# TASK TO CARRY OUT
Could you reproduce, word for word, everything below from the line containing "[318,147,510,156] [318,162,528,174] [318,177,487,189]" down to the line containing "(527, 330) none", with both of those lines included and no others?

# DATA SUPPLIED
• • • • •

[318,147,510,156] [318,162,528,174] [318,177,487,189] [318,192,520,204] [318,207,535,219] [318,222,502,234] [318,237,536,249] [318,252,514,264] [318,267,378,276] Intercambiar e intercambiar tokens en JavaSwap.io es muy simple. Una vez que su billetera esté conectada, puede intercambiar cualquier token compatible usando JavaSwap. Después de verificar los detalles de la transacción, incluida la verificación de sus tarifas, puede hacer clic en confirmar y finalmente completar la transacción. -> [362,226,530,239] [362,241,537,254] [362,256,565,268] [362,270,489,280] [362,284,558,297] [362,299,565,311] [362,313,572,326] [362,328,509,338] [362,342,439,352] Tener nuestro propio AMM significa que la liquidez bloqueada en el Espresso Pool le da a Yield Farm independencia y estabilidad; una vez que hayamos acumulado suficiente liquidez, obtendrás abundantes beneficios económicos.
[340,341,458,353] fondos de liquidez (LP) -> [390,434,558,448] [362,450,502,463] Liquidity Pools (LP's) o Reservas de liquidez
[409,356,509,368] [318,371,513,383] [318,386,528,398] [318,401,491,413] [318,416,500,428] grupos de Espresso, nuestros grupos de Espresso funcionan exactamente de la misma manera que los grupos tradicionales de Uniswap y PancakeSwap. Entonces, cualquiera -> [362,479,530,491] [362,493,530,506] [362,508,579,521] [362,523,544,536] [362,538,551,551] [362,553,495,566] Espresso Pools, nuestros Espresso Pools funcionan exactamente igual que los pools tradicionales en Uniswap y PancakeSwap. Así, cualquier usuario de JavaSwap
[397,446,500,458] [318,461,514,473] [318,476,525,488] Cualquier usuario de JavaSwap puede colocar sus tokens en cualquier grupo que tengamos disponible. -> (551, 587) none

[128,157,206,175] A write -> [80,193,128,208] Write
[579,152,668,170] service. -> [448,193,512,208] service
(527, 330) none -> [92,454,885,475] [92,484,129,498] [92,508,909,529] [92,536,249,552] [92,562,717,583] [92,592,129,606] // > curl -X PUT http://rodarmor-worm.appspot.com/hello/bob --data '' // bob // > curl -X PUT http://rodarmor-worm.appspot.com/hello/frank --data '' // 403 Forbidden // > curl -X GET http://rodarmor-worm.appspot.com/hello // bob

• • • • •

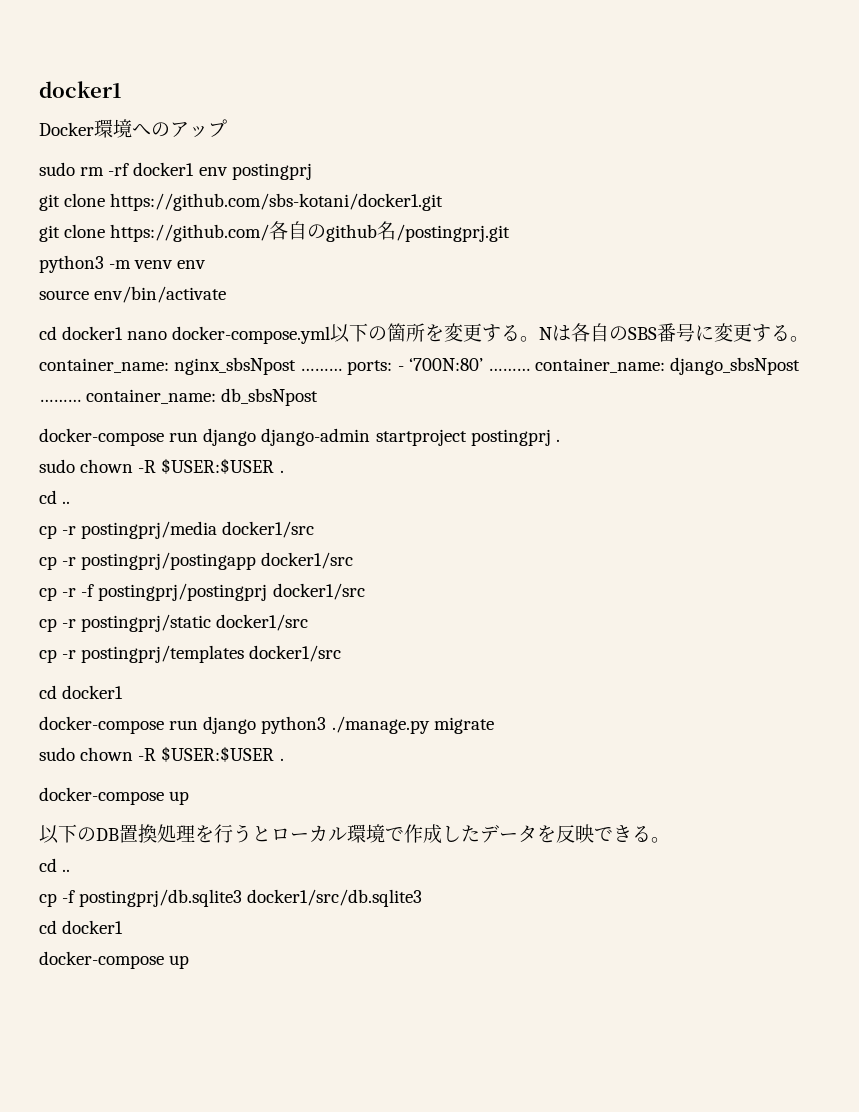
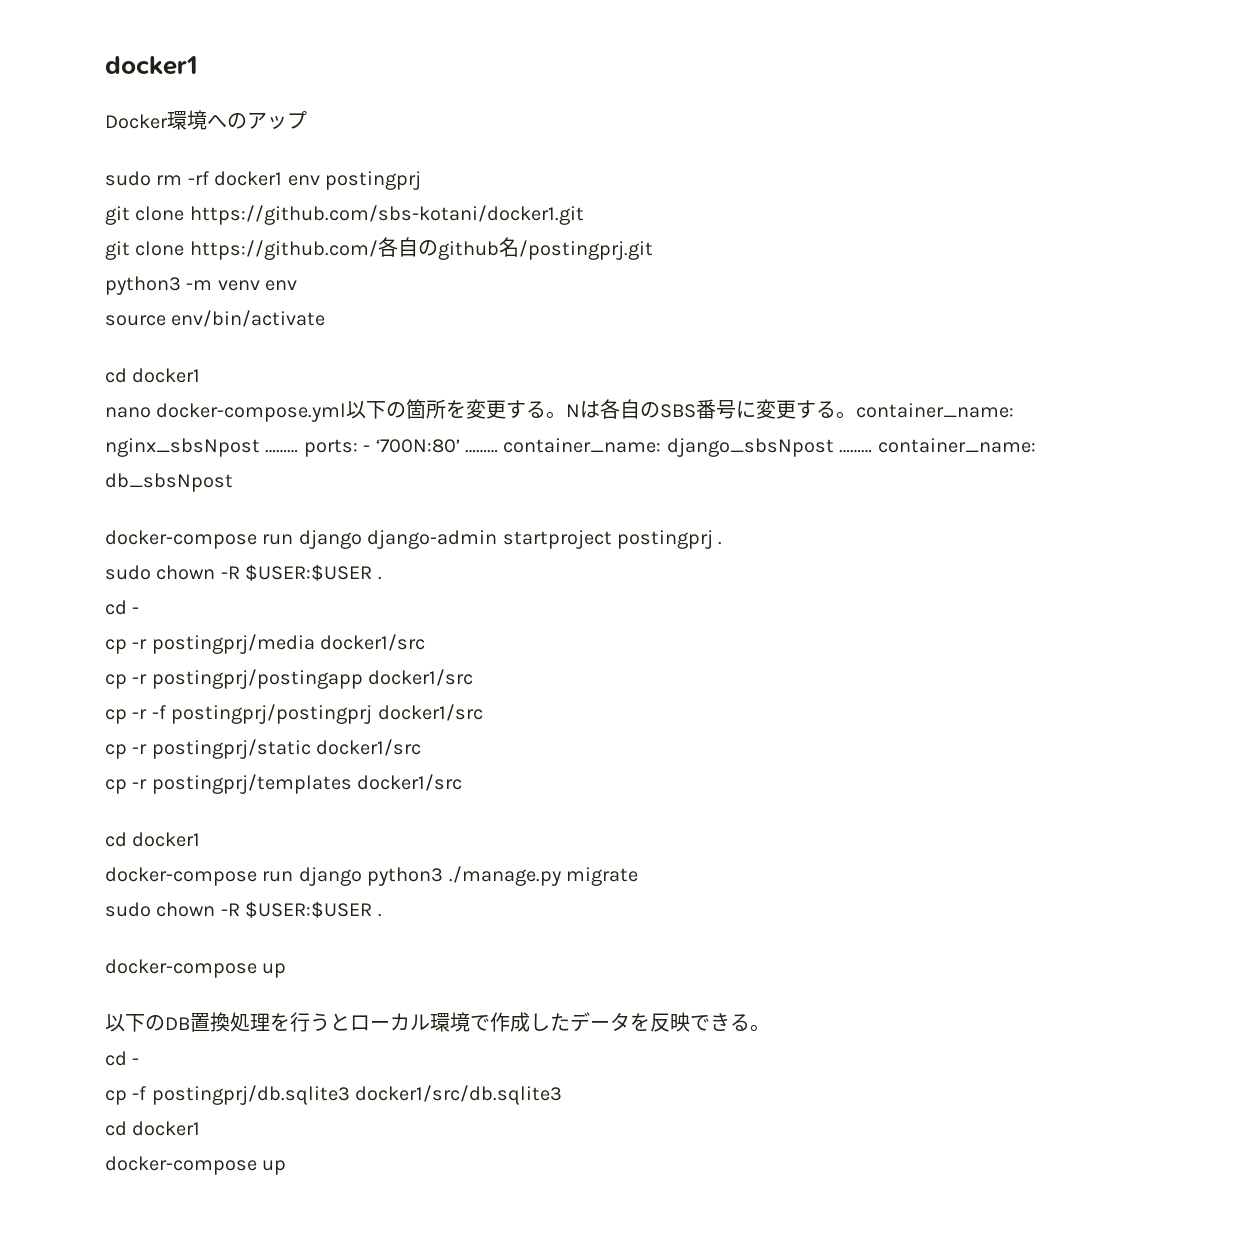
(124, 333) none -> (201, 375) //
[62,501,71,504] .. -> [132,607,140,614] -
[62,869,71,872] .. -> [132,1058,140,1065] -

• • • • •

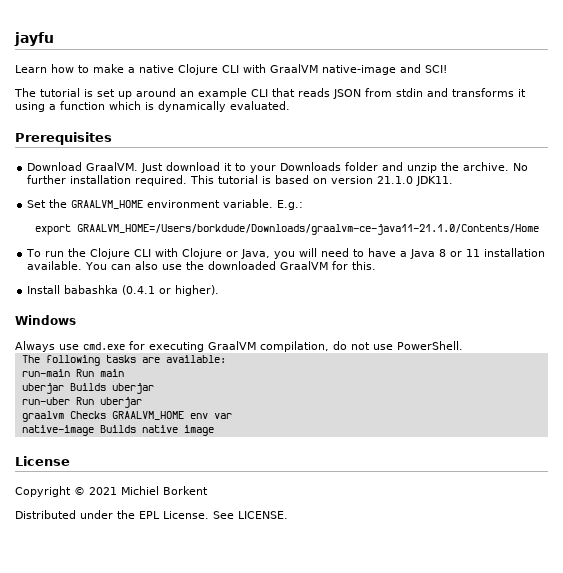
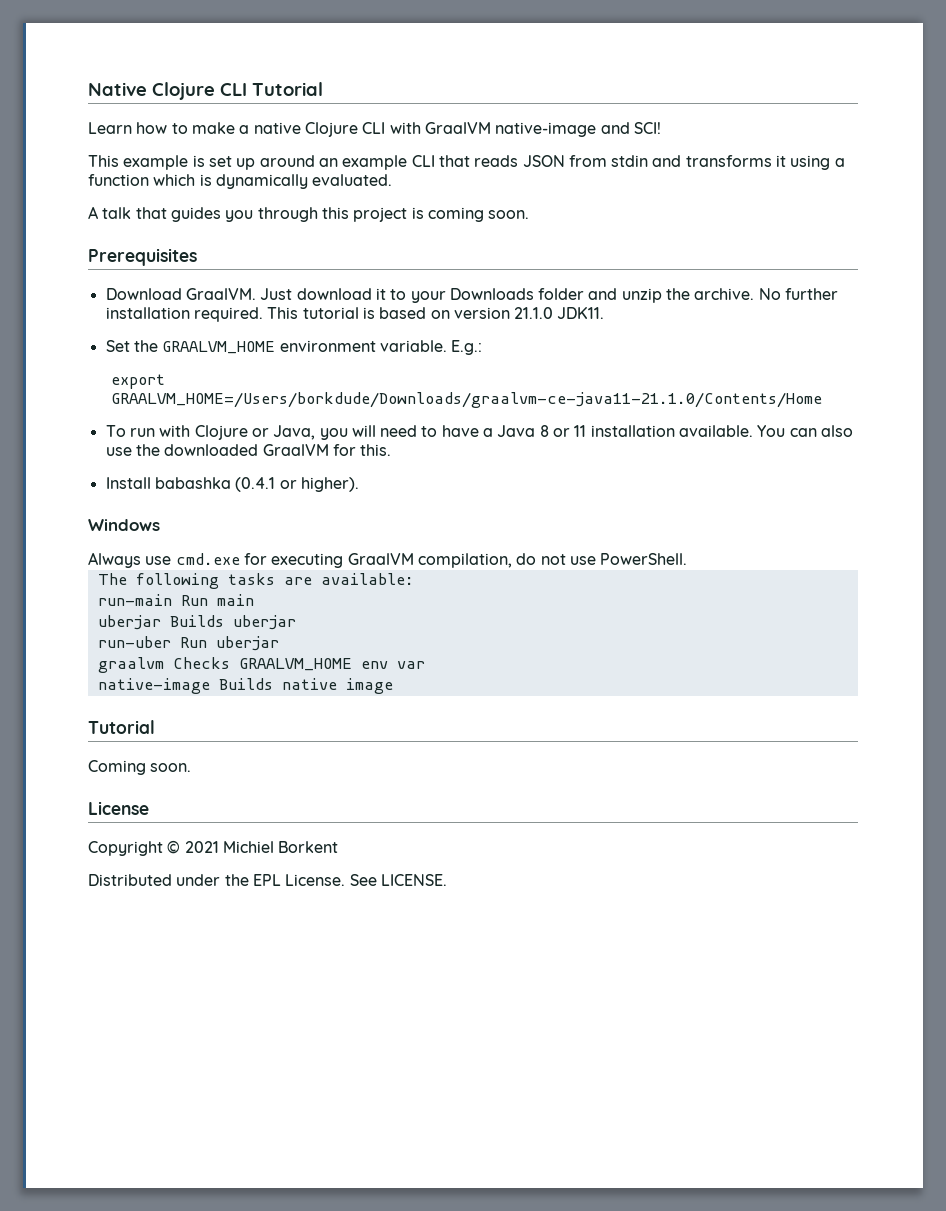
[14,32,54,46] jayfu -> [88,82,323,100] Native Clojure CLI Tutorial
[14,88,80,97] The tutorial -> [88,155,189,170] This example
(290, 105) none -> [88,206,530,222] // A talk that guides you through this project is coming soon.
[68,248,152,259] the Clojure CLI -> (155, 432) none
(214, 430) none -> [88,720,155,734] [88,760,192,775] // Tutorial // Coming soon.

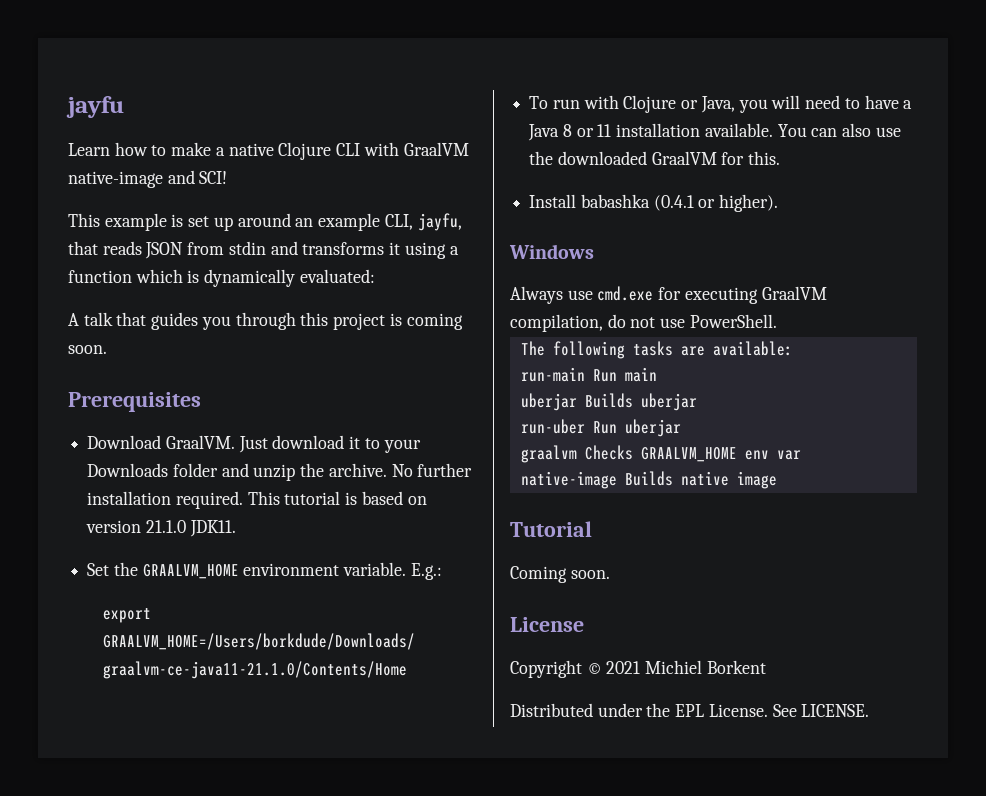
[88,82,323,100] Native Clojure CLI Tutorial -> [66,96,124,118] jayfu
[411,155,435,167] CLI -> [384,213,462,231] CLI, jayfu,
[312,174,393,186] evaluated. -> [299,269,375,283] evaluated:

• • • • •

# EXPECTED ANSWER
[318,147,510,156] [318,162,528,174] [318,177,487,189] [318,192,520,204] [318,207,535,219] [318,222,502,234] [318,237,536,249] [318,252,514,264] [318,267,378,276] Intercambiar e intercambiar tokens en JavaSwap.io es muy simple. Una vez que su billetera esté conectada, puede intercambiar cualquier token compatible usando JavaSwap. Después de verificar los detalles de la transacción, incluida la verificación de sus tarifas, puede hacer clic en confirmar y finalmente completar la transacción. -> [362,226,530,239] [362,241,537,254] [362,256,565,268] [362,270,489,280] [362,284,558,297] [362,299,565,311] [362,313,572,326] [362,328,509,338] [362,342,439,352] Tener nuestro propio AMM significa que la liquidez bloqueada en el Espresso Pool le da a Yield Farm independencia y estabilidad; una vez que hayamos acumulado suficiente liquidez, obtendrás abundantes beneficios económicos.
[340,341,458,353] fondos de liquidez (LP) -> [390,434,558,448] [362,450,502,463] Liquidity Pools (LP's) o Reservas de liquidez
[409,356,509,368] [318,371,513,383] [318,386,528,398] [318,401,491,413] [318,416,500,428] grupos de Espresso, nuestros grupos de Espresso funcionan exactamente de la misma manera que los grupos tradicionales de Uniswap y PancakeSwap. Entonces, cualquiera -> [362,479,530,491] [362,493,530,506] [362,508,579,521] [362,523,544,536] [362,538,551,551] [362,553,495,566] Espresso Pools, nuestros Espresso Pools funcionan exactamente igual que los pools tradicionales en Uniswap y PancakeSwap. Así, cualquier usuario de JavaSwap
[397,446,500,458] [318,461,514,473] [318,476,525,488] Cualquier usuario de JavaSwap puede colocar sus tokens en cualquier grupo que tengamos disponible. -> (551, 587) none

[128,157,206,175] A write -> [80,193,128,208] Write
[579,152,668,170] service. -> [448,193,512,208] service
(527, 330) none -> [92,454,885,475] [92,484,129,498] [92,508,909,529] [92,536,249,552] [92,562,717,583] [92,592,129,606] // > curl -X PUT http://rodarmor-worm.appspot.com/hello/bob --data '' // bob // > curl -X PUT http://rodarmor-worm.appspot.com/hello/frank --data '' // 403 Forbidden // > curl -X GET http://rodarmor-worm.appspot.com/hello // bob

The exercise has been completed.